Жалея и Брюса (который рисковал окончательно раствориться в легендарном шотландском прошлом), и свой немузыкальный слух, Карл заглянул сразу в последнюю страницу.
«…показалось мне необычным. Откровенно признаться, Азенкур навсегда оставил в моей душе жгучую печать…»
Как-как? Карл старательно моргнул, но «Азенкур» не упорхнул с листа пугливой стрекозой и его завитки не расползлись прытким мотылем по текстуальному пространству, миметируя под лишние вензеля-закорючки близ "J", "I", "L". Хорошо, здесь «Азенкур», а что же у нас раньше?
«Ещё в Кале я получил письмо от Маргариты, где она желала мне скорой победы и, между прочим, сообщала о твоём намерении посетить окрестности Азенкура. Это показалось мне необычным.»

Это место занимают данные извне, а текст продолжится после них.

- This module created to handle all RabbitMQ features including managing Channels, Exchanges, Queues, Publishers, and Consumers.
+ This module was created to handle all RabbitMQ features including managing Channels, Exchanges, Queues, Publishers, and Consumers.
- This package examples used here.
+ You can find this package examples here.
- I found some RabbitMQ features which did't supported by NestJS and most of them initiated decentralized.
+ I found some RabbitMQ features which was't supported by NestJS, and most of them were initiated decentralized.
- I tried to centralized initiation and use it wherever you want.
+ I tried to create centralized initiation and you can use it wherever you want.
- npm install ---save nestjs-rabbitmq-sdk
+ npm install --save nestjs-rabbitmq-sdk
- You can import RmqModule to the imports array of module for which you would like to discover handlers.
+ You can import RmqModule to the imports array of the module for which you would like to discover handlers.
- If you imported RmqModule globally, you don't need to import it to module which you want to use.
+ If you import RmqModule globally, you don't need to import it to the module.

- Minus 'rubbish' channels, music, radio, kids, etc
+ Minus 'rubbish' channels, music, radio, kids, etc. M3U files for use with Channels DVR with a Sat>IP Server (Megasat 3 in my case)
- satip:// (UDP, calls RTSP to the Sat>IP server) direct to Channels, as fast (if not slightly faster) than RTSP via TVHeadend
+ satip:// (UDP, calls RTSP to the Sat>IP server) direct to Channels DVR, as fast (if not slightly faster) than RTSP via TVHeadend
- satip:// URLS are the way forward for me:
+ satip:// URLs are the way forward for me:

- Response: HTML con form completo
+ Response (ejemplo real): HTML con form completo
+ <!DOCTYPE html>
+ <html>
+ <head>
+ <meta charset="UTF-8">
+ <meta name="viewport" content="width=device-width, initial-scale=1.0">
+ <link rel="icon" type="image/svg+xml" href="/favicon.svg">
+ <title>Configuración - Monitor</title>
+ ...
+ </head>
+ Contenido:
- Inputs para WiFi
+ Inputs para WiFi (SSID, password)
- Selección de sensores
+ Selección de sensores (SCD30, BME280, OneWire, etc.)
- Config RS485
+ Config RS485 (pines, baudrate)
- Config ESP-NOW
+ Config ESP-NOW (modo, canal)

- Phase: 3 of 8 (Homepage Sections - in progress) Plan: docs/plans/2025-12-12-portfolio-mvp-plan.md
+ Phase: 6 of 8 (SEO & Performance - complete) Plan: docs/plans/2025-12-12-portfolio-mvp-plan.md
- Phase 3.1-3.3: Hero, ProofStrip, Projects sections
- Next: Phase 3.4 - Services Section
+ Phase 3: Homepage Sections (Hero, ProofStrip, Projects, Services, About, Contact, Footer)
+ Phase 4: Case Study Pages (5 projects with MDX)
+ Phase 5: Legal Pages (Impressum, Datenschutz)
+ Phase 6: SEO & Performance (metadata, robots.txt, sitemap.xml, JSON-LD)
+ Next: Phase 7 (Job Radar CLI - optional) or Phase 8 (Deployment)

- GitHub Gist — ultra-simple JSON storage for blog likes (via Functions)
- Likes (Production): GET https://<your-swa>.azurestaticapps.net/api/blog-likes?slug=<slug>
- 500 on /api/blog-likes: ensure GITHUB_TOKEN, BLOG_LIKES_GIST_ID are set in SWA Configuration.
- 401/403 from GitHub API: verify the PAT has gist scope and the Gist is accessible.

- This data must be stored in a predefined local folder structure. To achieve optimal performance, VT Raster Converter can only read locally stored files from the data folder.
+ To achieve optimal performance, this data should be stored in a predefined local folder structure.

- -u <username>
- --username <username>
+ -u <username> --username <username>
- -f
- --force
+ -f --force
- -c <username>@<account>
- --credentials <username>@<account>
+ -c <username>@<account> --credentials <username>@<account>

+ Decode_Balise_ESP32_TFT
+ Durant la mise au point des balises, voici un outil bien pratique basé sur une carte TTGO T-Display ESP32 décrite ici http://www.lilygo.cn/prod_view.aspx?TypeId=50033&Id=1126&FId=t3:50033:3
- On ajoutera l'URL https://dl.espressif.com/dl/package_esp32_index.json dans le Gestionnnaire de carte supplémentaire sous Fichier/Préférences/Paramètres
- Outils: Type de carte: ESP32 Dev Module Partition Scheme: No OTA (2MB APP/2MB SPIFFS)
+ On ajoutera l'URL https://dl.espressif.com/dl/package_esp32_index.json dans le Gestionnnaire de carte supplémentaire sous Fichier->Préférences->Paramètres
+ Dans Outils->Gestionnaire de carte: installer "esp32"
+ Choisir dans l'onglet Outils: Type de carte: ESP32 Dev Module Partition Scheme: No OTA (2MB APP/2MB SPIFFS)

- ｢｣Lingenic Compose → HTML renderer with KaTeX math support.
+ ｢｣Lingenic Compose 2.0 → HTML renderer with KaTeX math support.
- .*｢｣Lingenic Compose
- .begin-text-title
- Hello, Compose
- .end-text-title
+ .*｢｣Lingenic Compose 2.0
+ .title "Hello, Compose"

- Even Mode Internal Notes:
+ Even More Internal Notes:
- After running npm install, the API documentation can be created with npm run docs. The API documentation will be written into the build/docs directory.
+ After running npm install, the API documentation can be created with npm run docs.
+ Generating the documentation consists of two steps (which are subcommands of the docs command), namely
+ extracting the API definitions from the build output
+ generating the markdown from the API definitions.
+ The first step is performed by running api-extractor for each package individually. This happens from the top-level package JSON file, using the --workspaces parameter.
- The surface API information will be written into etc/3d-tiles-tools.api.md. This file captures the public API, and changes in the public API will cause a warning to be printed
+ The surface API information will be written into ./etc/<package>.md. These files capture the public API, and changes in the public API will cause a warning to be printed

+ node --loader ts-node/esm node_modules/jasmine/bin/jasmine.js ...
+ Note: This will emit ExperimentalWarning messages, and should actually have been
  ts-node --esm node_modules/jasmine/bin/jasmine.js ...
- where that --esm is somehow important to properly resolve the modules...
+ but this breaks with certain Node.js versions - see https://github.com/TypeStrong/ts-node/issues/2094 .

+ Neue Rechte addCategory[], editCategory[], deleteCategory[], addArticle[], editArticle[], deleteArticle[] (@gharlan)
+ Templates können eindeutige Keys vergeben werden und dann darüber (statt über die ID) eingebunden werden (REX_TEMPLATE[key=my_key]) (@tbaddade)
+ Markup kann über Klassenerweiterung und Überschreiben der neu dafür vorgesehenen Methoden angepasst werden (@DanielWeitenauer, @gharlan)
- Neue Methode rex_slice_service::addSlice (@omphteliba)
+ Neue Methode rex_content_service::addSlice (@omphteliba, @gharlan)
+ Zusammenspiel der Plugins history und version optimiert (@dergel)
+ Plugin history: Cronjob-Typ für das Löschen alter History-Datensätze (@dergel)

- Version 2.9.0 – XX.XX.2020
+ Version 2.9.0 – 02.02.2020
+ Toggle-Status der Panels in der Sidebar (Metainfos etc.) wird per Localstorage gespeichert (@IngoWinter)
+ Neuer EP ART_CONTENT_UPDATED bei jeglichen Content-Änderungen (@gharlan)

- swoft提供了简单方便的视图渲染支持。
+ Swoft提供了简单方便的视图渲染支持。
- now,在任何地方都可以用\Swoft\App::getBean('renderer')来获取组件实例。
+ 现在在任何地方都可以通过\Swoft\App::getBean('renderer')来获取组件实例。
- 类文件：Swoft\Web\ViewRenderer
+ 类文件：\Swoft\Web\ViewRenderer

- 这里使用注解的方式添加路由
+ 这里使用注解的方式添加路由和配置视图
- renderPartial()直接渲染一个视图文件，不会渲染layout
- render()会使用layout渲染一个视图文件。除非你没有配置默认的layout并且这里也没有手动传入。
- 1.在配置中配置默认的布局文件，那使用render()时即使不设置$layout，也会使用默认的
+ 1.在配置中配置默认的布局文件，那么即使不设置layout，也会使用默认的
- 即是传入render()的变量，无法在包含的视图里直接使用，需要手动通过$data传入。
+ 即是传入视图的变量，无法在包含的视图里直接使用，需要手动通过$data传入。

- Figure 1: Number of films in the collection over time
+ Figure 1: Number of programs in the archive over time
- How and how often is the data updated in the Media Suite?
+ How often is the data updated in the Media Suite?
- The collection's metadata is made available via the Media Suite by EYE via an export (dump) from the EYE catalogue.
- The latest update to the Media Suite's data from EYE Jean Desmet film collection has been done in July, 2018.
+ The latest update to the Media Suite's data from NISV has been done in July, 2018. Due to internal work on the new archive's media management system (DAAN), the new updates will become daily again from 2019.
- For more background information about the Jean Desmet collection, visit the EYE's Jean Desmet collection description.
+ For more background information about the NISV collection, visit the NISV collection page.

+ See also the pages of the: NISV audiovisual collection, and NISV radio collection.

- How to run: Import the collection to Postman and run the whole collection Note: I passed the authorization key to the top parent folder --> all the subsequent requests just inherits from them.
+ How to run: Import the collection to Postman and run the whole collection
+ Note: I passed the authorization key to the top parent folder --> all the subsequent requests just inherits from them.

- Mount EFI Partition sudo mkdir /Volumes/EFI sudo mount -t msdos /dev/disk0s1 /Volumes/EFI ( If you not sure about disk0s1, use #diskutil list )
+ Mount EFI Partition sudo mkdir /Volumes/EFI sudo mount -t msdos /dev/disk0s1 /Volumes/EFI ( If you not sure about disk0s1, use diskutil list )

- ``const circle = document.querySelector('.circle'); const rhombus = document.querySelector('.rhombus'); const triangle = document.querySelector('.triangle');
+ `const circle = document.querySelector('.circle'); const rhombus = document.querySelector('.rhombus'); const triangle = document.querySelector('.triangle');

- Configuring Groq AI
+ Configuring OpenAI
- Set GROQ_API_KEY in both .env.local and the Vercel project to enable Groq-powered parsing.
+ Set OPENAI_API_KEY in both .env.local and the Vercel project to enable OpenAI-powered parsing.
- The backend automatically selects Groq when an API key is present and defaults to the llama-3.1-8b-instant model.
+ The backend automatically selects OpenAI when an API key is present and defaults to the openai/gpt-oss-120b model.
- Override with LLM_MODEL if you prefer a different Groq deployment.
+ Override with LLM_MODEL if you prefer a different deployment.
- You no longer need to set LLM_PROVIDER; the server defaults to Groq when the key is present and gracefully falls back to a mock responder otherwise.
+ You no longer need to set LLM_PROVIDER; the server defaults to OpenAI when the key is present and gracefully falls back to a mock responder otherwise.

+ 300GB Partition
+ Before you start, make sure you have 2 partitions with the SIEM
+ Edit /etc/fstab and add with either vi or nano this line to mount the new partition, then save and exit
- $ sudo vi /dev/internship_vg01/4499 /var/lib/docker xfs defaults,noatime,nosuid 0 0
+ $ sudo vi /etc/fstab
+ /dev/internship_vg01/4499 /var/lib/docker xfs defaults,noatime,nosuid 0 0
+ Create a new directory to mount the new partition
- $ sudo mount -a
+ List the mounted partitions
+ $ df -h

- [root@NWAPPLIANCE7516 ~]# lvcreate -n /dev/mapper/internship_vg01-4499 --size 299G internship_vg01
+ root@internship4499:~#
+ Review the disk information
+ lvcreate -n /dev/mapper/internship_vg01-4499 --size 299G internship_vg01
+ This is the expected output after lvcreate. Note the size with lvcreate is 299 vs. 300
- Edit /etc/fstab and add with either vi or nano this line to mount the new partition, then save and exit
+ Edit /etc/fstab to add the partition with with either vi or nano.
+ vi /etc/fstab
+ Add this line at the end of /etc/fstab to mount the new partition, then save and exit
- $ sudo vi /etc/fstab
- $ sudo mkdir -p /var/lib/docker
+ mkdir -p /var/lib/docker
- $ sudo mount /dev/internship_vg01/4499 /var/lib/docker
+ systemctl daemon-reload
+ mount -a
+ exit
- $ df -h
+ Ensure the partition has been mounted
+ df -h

Тихонько выдохнув сквозь сцепленные зубы, Карл забежал дальше, за «жгучую печать».
"Я подумал, не ради встречи ли с феей азенкурского леса и её присными ты решил предпринять своё путешествие? Если это правда, напиши мне ради нашей дружбы, чем окончилось твое предприятие. Возможно, ты мог бы устроить так, чтобы наша с ней встреча повторилась?
И последнее. Парламент Англии единодушным мнением всех нобилей поддержал меня в намерении наградить тебя орденом Подвязки за неоценимые заслуги перед Законом королевства. Каковой орден высылаю тебе с Брюсом. Лучше ведь получить его сразу, чем дожидаться торжественной церемонии, которая по нашему несовершенному уставу обязательно должна проходить в Лондоне.
Искренне твой, Эдвард."
Всё. Дата-подпись, Большая Королевская печать.
– Милорд!
– Му-мы-му… ум-мы-м-м-у…
– Мило-орд!
– Простите? – Брюс вскинулся, распахивая соловые глаза встречь серому свету зимнего полдня и прозрачному свету дружелюбной карловой ауры.
– Брюс, здесь написано, что Вы должны были привезти орден Подвязки.
– Да, милорд. Конечно, милорд.
Брюс засуетился. Вскоре из-под расстегнутого камзола, из-под распахнутой рубахи показался он, сквозь курчавый буш на груди лучшего из капитанов Эдварда проглянул он – златоблещущий орден Подвязки.
У Карла слегка закружилась голова. Так уже было недавно – Золотое Руно, стыдливо упрятанное от злоохочих глаз под семь одежек. И оно же, Золотое Руно, отъятое от самого сердца – полусиротам д’Орв в возмещение морального ущерба. А он, Карл, чей полусирота? И что возмещают ему небеса волею Эдварда, руками Брюса, плоскими звеньями Подвязки?
– Вот, милорд. Прятал его на груди – чтоб сорока не стащила.
И снова га-га-га.
17
«…Что же до твоего последнего вопроса, Эдвард, отвечаю: увы, я не могу устроить так, чтобы ваша встреча с женщиной из Азенкура повторилась.»
Глава 18.
Рыцарь-в-алом
1
«Этот юноша, его, кажется, зовут Доминик, приятный, а?»
«Он фехтует как пасечник, отбивающийся от сердитых пчел. Вы сказали, он чемпион Шарлотты? Да Шарлотта забудет эти подвиги завтра, а синяков дурашке не свести за месяц. Провинциал. Кстати, откуда он?»